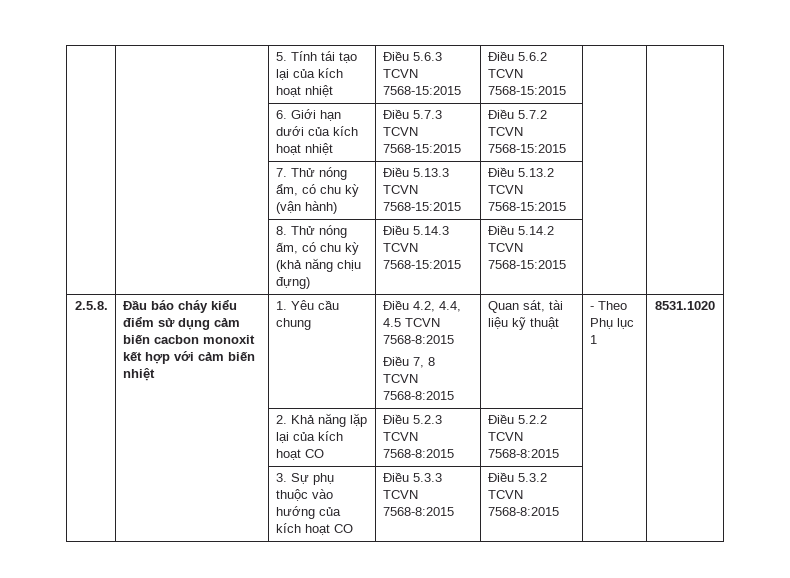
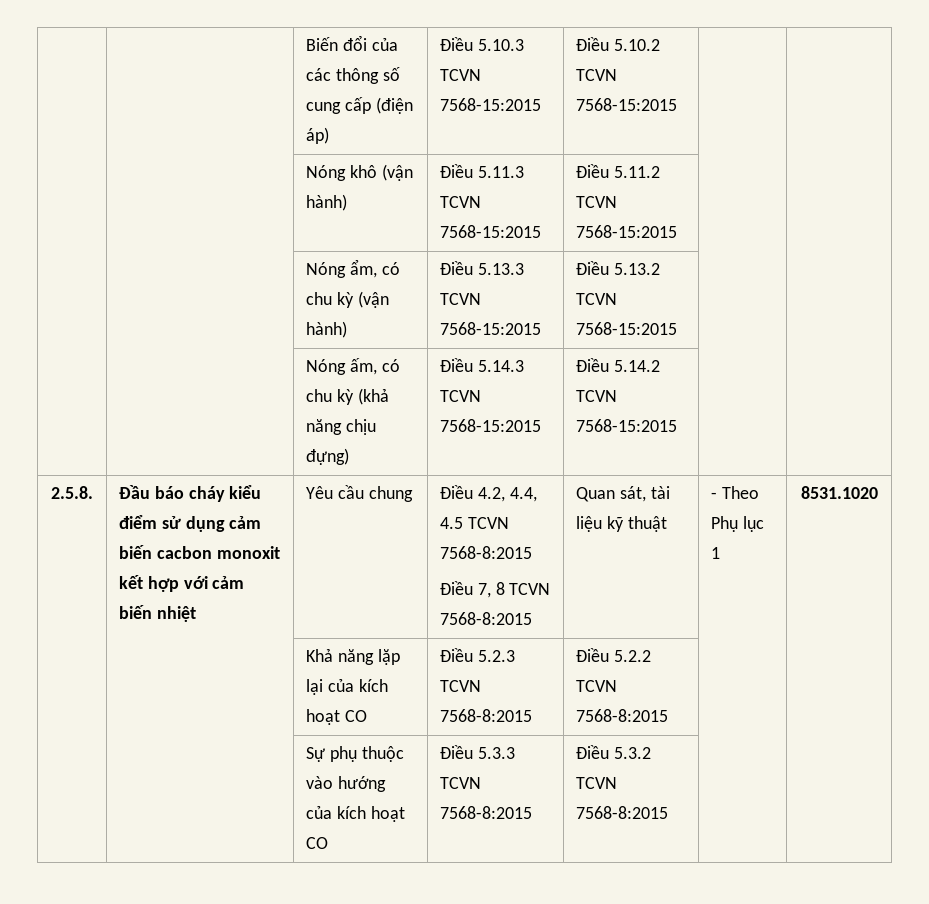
- | | 5. Tính tái tạo lại của kích hoạt nhiệt | Điều 5.6.3 TCVN 7568-15:2015 | Điều 5.6.2 TCVN 7568-15:2015 | |
- | | 6. Giới hạn dưới của kích hoạt nhiệt | Điều 5.7.3 TCVN 7568-15:2015 | Điều 5.7.2 TCVN 7568-15:2015 | |
- | | 7. Thử nóng ẩm, có chu kỳ (vận hành) | Điều 5.13.3 TCVN 7568-15:2015 | Điều 5.13.2 TCVN 7568-15:2015 | |
+ | | Biến đổi của các thông số cung cấp (điện áp) | Điều 5.10.3 TCVN 7568-15:2015 | Điều 5.10.2 TCVN 7568-15:2015 | |
+ | | Nóng khô (vận hành) | Điều 5.11.3 TCVN 7568-15:2015 | Điều 5.11.2 TCVN 7568-15:2015 | |
+ | | Nóng ẩm, có chu kỳ (vận hành) | Điều 5.13.3 TCVN 7568-15:2015 | Điều 5.13.2 TCVN 7568-15:2015 | |
- | | 8. Thử nóng ấm, có chu kỳ (khả năng chịu đựng) | Điều 5.14.3 TCVN 7568-15:2015 | Điều 5.14.2 TCVN 7568-15:2015 | |
+ | | Nóng ấm, có chu kỳ (khả năng chịu đựng) | Điều 5.14.3 TCVN 7568-15:2015 | Điều 5.14.2 TCVN 7568-15:2015 | |
- 1. Yêu cầu chung
+ Yêu cầu chung
- | | 2. Khả năng lặp lại của kích hoạt CO | Điều 5.2.3 TCVN 7568-8:2015 | Điều 5.2.2 TCVN 7568-8:2015 | |
+ | | Khả năng lặp lại của kích hoạt CO | Điều 5.2.3 TCVN 7568-8:2015 | Điều 5.2.2 TCVN 7568-8:2015 | |
- | | 3. Sự phụ thuộc vào hướng của kích hoạt CO | Điều 5.3.3 TCVN 7568-8:2015 | Điều 5.3.2 TCVN 7568-8:2015 | |
+ | | Sự phụ thuộc vào hướng của kích hoạt CO | Điều 5.3.3 TCVN 7568-8:2015 | Điều 5.3.2 TCVN 7568-8:2015 | |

•••••

### Required work
Could you copy every line from the records that mentions the word "thuộc"?

### Solution to the exercise
- | | 3. Sự phụ thuộc vào hướng của kích hoạt CO | Điều 5.3.3 TCVN 7568-8:2015 | Điều 5.3.2 TCVN 7568-8:2015 | |
+ | | Sự phụ thuộc vào hướng của kích hoạt CO | Điều 5.3.3 TCVN 7568-8:2015 | Điều 5.3.2 TCVN 7568-8:2015 | |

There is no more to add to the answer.